Start of AVAILABLE DATA
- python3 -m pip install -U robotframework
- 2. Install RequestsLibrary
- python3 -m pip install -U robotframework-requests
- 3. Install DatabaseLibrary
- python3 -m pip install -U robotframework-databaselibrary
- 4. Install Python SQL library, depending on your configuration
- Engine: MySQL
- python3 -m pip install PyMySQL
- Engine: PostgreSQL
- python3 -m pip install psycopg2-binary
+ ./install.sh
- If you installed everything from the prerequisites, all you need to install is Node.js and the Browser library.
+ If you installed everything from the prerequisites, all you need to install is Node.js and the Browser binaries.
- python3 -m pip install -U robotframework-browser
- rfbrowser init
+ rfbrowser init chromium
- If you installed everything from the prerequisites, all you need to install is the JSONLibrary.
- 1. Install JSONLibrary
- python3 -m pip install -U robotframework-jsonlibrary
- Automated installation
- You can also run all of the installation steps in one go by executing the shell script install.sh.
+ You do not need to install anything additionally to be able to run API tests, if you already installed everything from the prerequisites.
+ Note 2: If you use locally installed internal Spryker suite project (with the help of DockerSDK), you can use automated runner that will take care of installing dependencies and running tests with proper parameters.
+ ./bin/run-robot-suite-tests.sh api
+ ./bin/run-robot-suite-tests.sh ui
End of AVAILABLE DATA
_WORK INSTRUCTION_
Starting with the line above that holds "- 1. Install JSONLibrary" and stopping with the line that holds "- You can also", reproduce each line exactly, omitting all other lines.

_RESULT FOR THIS TASK_
- 1. Install JSONLibrary
- python3 -m pip install -U robotframework-jsonlibrary
- Automated installation
- You can also run all of the installation steps in one go by executing the shell script install.sh.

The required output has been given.